Stopping RStudio Server

  1. Click the Quit Session (“power”) button in the top-right corner of the RStudio window (see picture below), or select "File > Quit Session..."
    [Picture][Picture]
  2. After the “R Session has Ended” window appears, cancel the SLURM job from the hpc-class command line. E.g., if the job ID is 214664:
    > scancel -f 214664
    Be sure to specify the scancel -f / --full option as demonstrated above.
  3. (If using SSH Port Forwarding instead of VPN) Close the terminal / PuTTY window in which the SSH tunnel was established.

macOS / Linux / Windows Users

  1. Open a new macOS/Linux terminal window or a new Windows PowerShell/Command Prompt window and enter the SSH command listed in the job script output file.

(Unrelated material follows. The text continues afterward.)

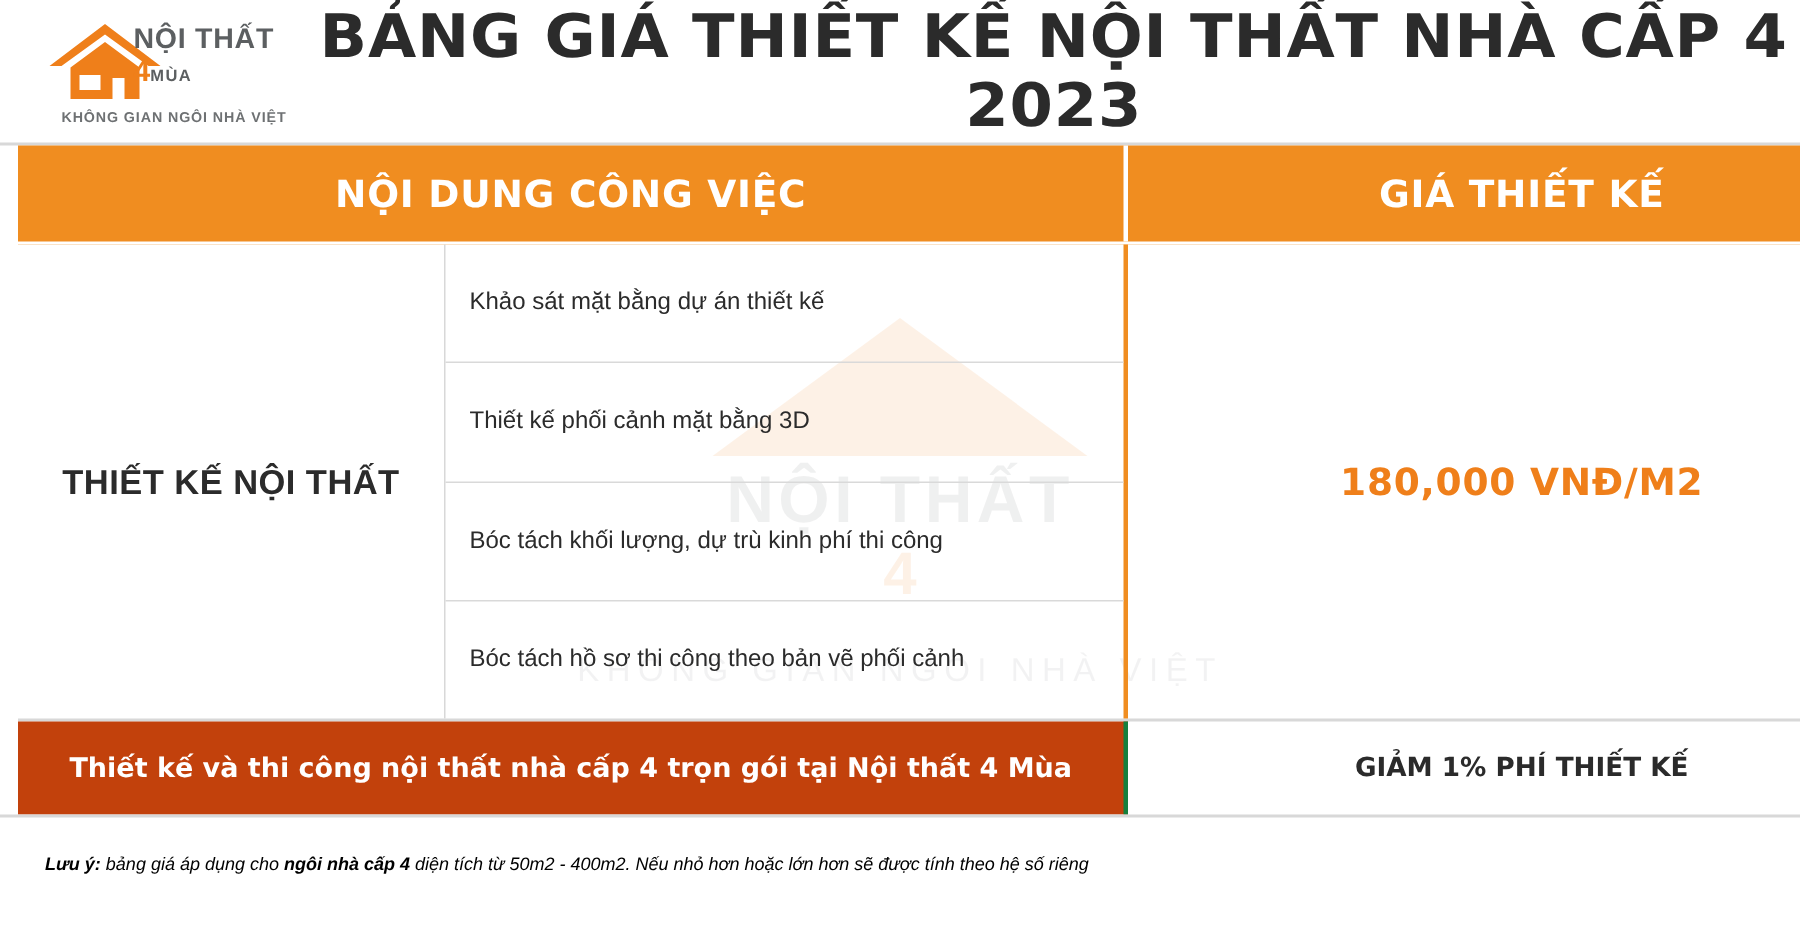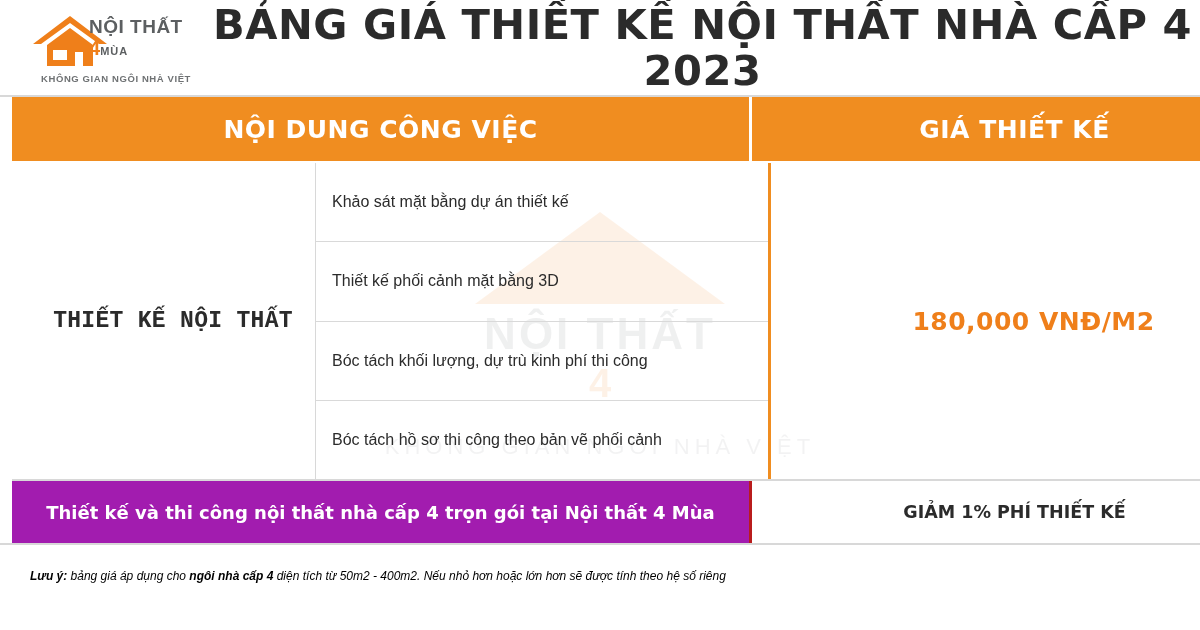"THIẾT KẾ NỘI THẤT" .cat-cell { font-family: Liberation Mono, monospace -> Liberation Sans, sans-serif; margin-left: 19px -> none }
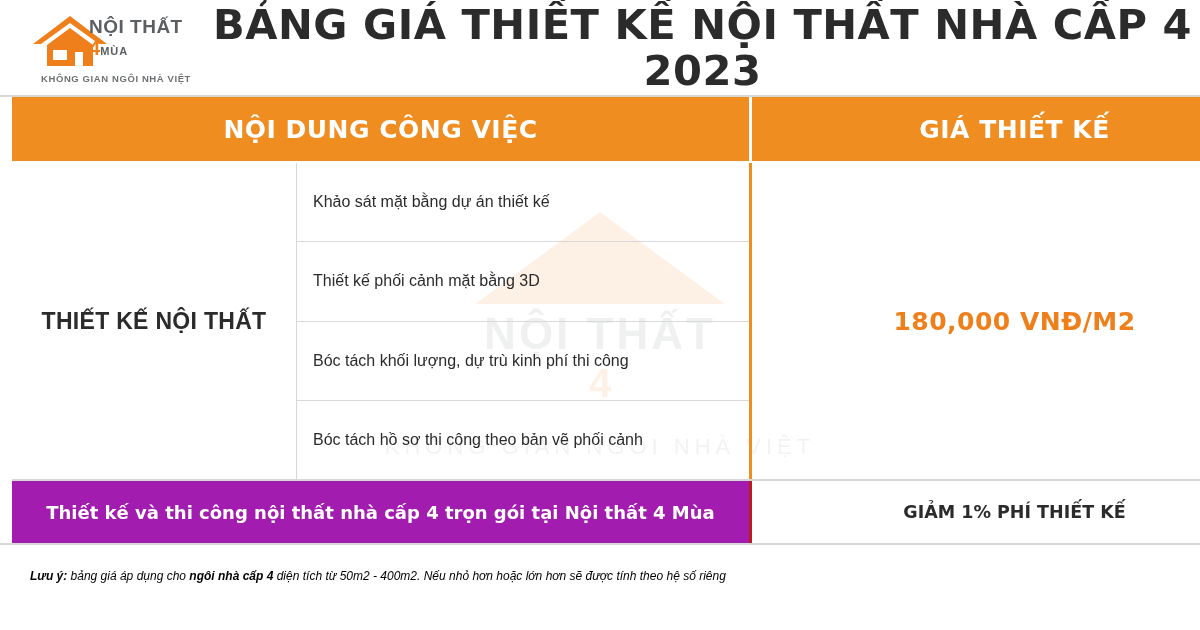"Thiết kế và thi công" .promo-left { background: #a21caf -> #c2410c; border-right: 3px solid #b91c1c -> 3px solid #15803d }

In this example:
    > ssh -N -L 8787:hpc-class14:51530 jane.user@hpc-class.its.iastate.edu
    There will be no output after logging in. Keep the window / SSH tunnel open for the duration of the RStudio session.
  2. Point your browser to http://localhost:8787. Enter your ISU user name, and one-time password listed in the job script output file.

PuTTY Users

NOTE: It's recommended to use a terminal to connect but you are still able to use PuTTY if you prefer

The following silent video is a media alternative for the text in steps 1-4 below: rstudio-from-putty-port-forward.mp4

  1. Open a new PuTTY window
  2. In Session > Host Name, enter: hpc-class.its.iastate.edu [Picture]
  3. In the category: Connection > SSH > Tunnels, enter 8787 in Source Port, the Destination hostname:port listed in the job script output, click “Add”, then click “Open”.
    [Picture][Picture][Picture]
  4. Point your browser to http://localhost:8787 (same as the images above). Enter your ISU user name, and one-time password listed in the job script output file.

    [Picture]

Chrome browser users

Video showing how to ssh to hpc-class using the Chrome Secure Shell App: chrome-ssh.mp4

Requesting Additional Compute Resources

The default job resources (4 hour time limit, 1 processor core, 6600 MB memory) may be customized by:

  • sbatch command-line options, e.g., to specify an 8-hour wall time limit, 16 G memory, and 2 processor cores (= 4 hardware threads):
    sbatch --time=08:00:00 --mem=16G --cpus-per-task=4 /shared/hpc/containers/Rstudio/4.0.0/rstudio.job
  • Copying the job script to a directory one has write access to and modifying the appropriate SLURM #SBATCH directives.